A José Emilio Pacheco y Juan Gelman.

Los poetas, como la demás gente, fallecen. Además de dolerle a sus parientes, amigos, gente cercana, nos afecta a los lectores que nos habíamos vuelto hijos, amigos y gente cercana, no necesariamente por conocerlos en persona, pero sí por viajar por sus mundos al leer sus poemas, al penetrarlos, al vibrar con ellos, al reconocernos en sus palabras, silencios, ritmos, imágenes. No todos los lectores sentimos igual la muerte de un poeta, porque no todos tenemos los mismos vasos comunicantes con él. Con algunos lamentamos su pérdida, con otros sentimos que se va un ser entrañable y que morimos un poco con él o que, por el contrario, permanecen vivos en nosotros, sobre todo aquellos que fueron maestros en el sentido más profundo y que murieron después de haber dado mucho; porque no es lo mismo morir demasiado joven, en plenitud, o después de haber vivido las etapas de una vida. No es lo mismo morir en juventud por accidente o por arrancarse la vida, porque la realidad es insoportable o la cabeza está rota, que morir porque el cuerpo es vencido. En un caso sentimos una promesa no cumplida, cierta culpa por estar vivos y no haber sabido el conjuro que ahuyenta las alas negras. En el otro, el dolor encuentra consuelo en la dicha de lo realizado en vida.

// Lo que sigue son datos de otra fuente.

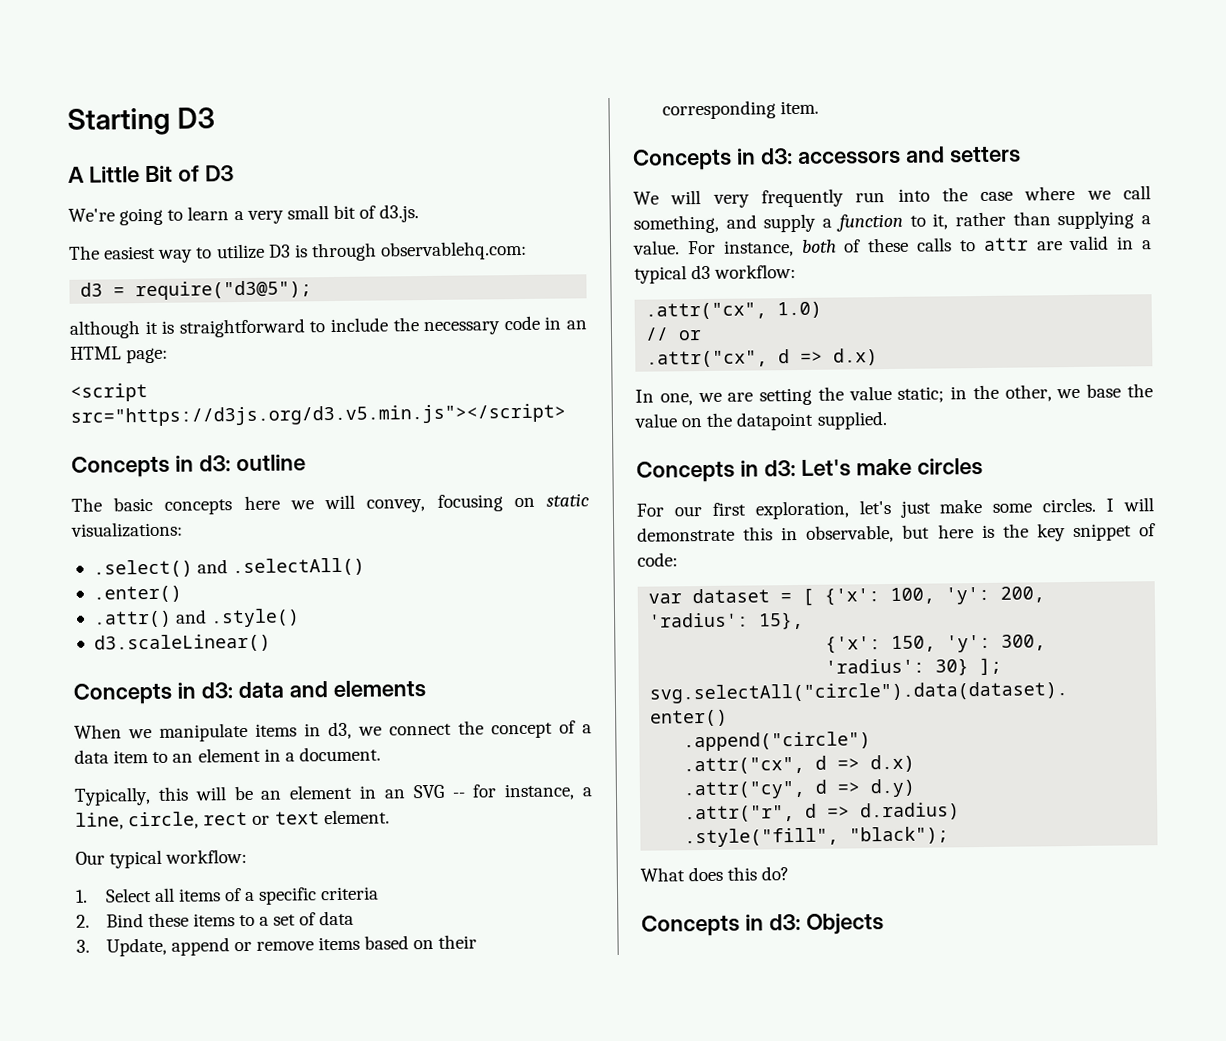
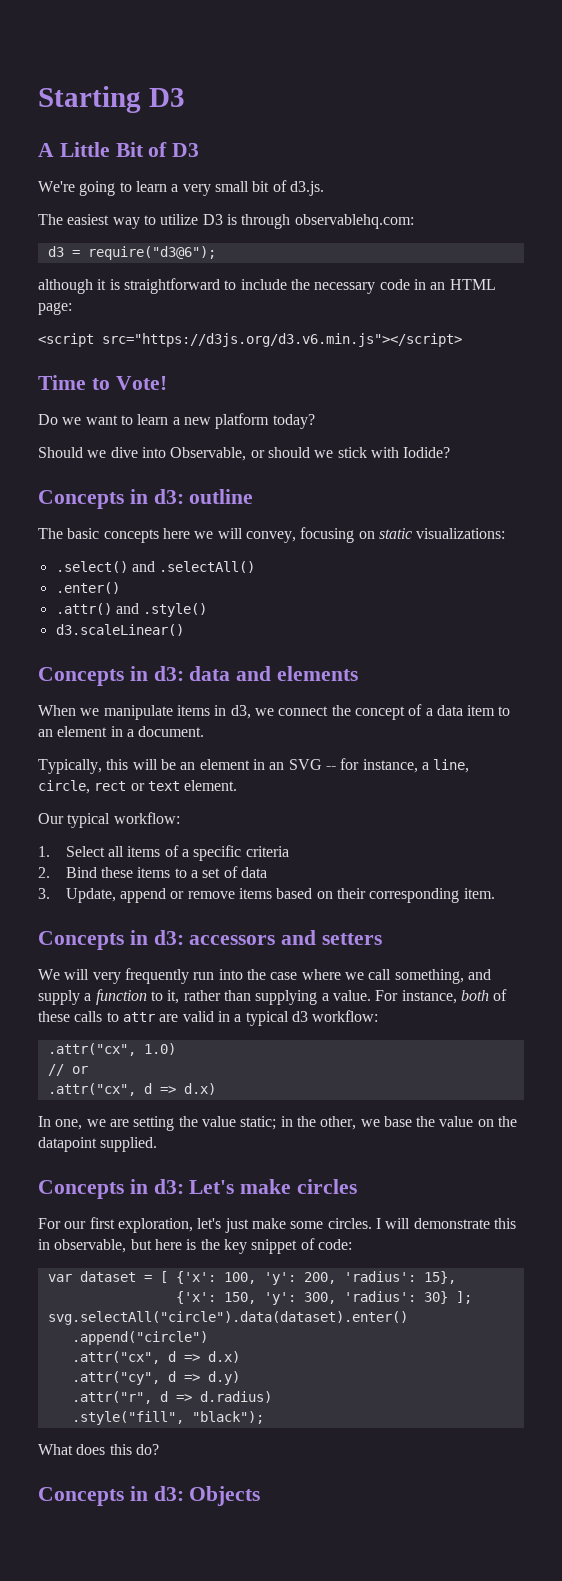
[135,280,313,301] require("d3@5"); -> [87,246,216,260] require("d3@6");
[70,403,566,427] src="https://d3js.org/d3.v5.min.js"></script> -> [102,333,462,347] [38,375,167,390] [38,413,315,429] [38,447,451,461] src="https://d3js.org/d3.v6.min.js"></script> // Time to Vote! // Do we want to learn a new platform today? // Should we dive into Observable, or should we stick with Iodide?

El poeta también fallece, pero no sólo él. El ser vivo, fallece. El hombre y la mujer fallecen. Forma parte de un ciclo que a la modernidad no le gusta aceptar, como no le gusta aceptar que el cuerpo envejece como si la muerte le fuera creciendo dentro y se mostrara por fuera en forma de vejez. Como decía Albert Chapelle sj, filósofo y teólogo, la muerte es contranatura, es cierto, pero pega con más fuerza la de un menor, la de un adolescente, la de un ser joven, que la de un ser humano que ya ha cumplido sus etapas. No hay edad para morir, no deberíamos tener que pasar por ese trance, algo se rebela en nosotros, pero por otro lado, sí hay edad para morir: cuando todo está cumplido, aunque muchas cosas queden por hacer, aunque queden legados, aunque queden brechas abiertas.
Dos grandes señores se fueron este frío enero, Juan Gelman y José Emilio Pacheco; dos seres que nos ayudaban a entendernos y nos calentaban el mundo, pero no nos quedamos solos, sería insulto para ellos pensarlo. Ellos están ya encarnados en nosotros, y sus retoños brotaran en abril.
Además, opino que se respeten los Acuerdos de San Andrés, que se detengan las mineras, que se revisen a fondo y dialógicamente todas las reformas impuestas por el gobierno, que no se entreguen los hidrocarburos en manos privadas.